In contrast, after a termination for convenience, the contractor can access the site to secure the work and demobilize; is entitled to payment for the owner’s use of the contractor’s tools, equipment, machinery or materials; is entitled to receive unpaid progress payments and other compensation allowed under the termination for convenience clause; and has no additional liability for the work or the cost to complete the work.
Restrictions and Payment Methods
The first matter to consider when reviewing a termination for convenience clause is whether any restrictions are placed on the owner’s discretion in using the clause.
One method is to impose a duty of good faith on the owner’s decision to terminate for convenience. Also, the parties may agree the owner can terminate for convenience only based on a significant change in circumstances arising after the parties execute the contract.
The next matter to consider when re-viewing a termination for convenience clause is the sufficiency of consideration to be paid by the owner for the right to terminate for convenience. Generally, the consideration must be more than just the cost to complete the work completed to date. The methods of defining the consideration to be paid can be as varied as the parties desire.
Generally, the formula consists of payment for the work completed to date, payment for costs incurred to secure the work and demobilize, payment for costs of terminating contracts with lower tier subcontractors and suppliers, and possibly payment for some overhead and profit on work not completed. Care should be given in defining the method of payment for work completed to date. For lump sum contracts, the preferred method uses a schedule of values and a percentage completion.
If the method is based on costs of work completed plus reasonable overhead and profit, then the parties should establish a method for determining cost and define a reasonable overhead and profit as a percentage of those costs.
Most termination for convenience clauses exclude lost profits for work not completed. This represents a significant change to the general rule that a contractor may recover lost anticipated profits, in which an owner terminates the agreement before completion.

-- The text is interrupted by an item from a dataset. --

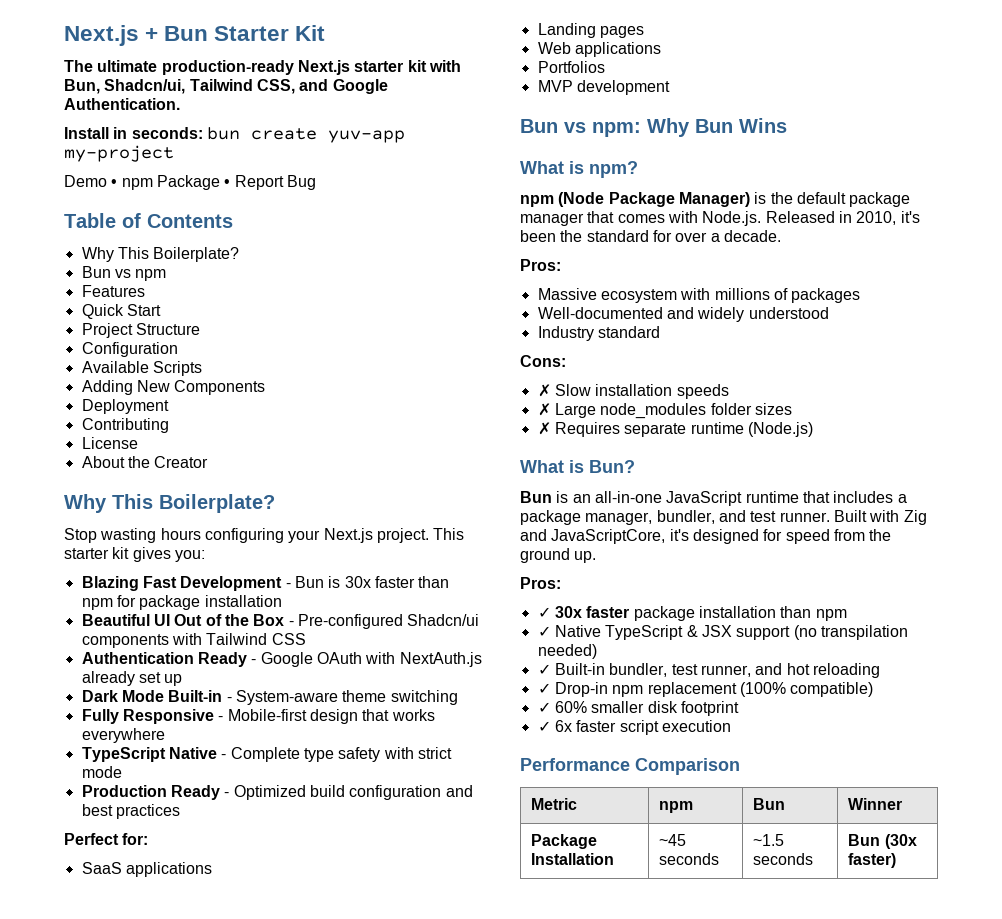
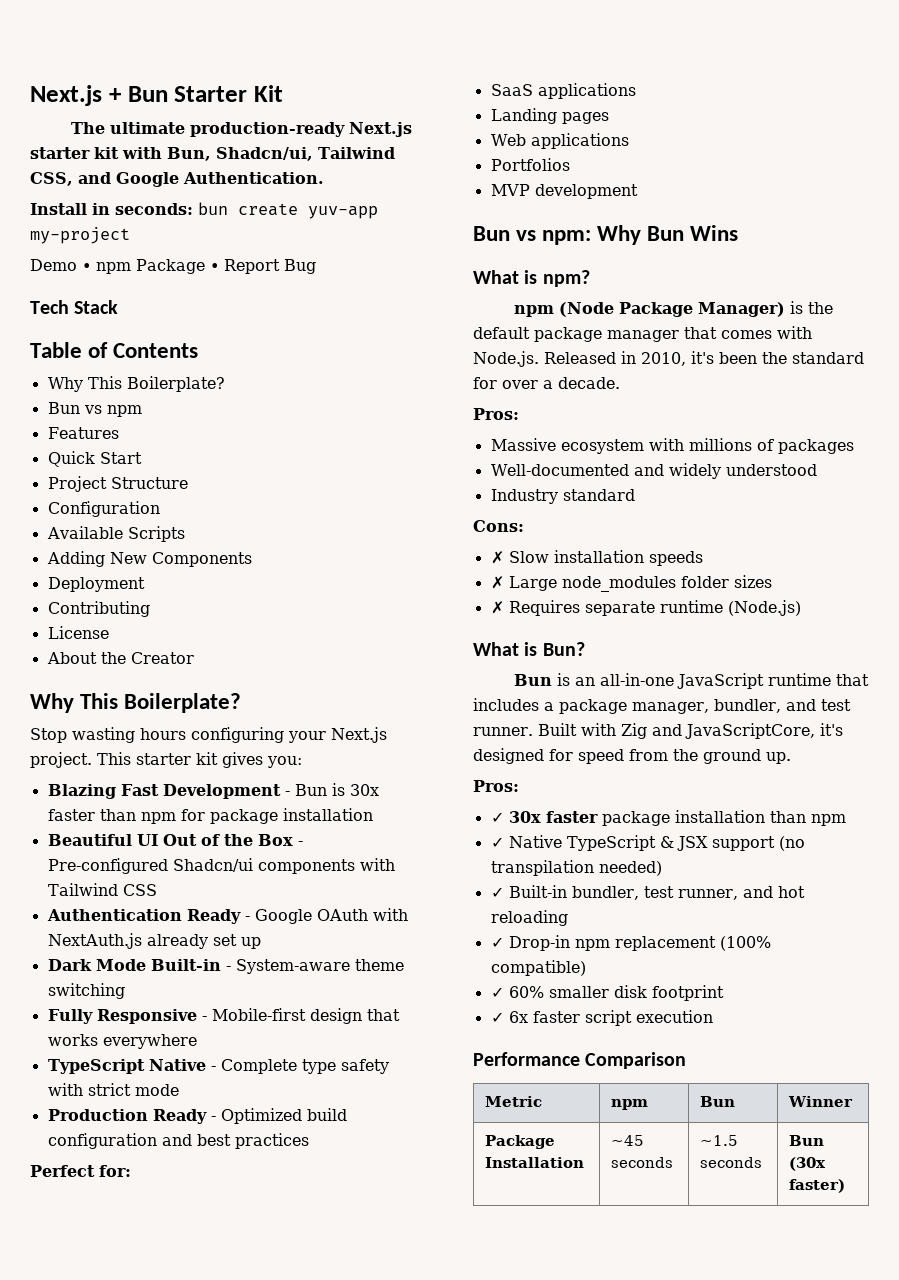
+ Tech Stack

This exclusion is akin to a limitation of liability clause, and provides the key to the clause’s value to an owner (or to a general contractor that terminates a subcontractor).
Good Faith Basis
A final matter to consider is the interaction between the termination for cause and the termination for convenience provisions in the contract. Contracts commonly state that an improper termination for cause automatically will be converted to a termination for convenience if it is determined the termination for cause was not justified.
Absent a limitation, such a clause creates an unacceptable risk that an owner, lacking factual or legal cause for termination, will terminate for cause to take advantage of the increased remedies. In this way, an owner can hedge its bets, retain the contract funds, and later argue the improper termination for cause must be converted to a termination for convenience, for which a contractor’s remedies are limited to payment for work performed and not for lost profits.

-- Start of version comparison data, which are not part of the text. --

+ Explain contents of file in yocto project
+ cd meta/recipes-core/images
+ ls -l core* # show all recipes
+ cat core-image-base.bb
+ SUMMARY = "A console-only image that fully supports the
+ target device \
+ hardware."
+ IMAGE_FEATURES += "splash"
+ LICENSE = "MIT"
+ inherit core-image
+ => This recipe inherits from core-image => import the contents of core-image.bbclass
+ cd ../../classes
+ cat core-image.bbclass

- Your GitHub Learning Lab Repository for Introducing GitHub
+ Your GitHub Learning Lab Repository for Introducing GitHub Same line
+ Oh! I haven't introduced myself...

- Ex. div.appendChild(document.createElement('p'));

The better approach is to require an owner to have a good faith basis for the termination for cause before it can be converted to a termination for convenience. Many courts have held that an owner must exercise a termination for convenience in good faith, and not simply as a way to avoid liability to the contractor.
The same considerations and rules apply to a termination for convenience clause in the subcontract agreement. A prudent contractor should include the termination for convenience clause for its subcontractors, especially if there is one in its contract with the owner.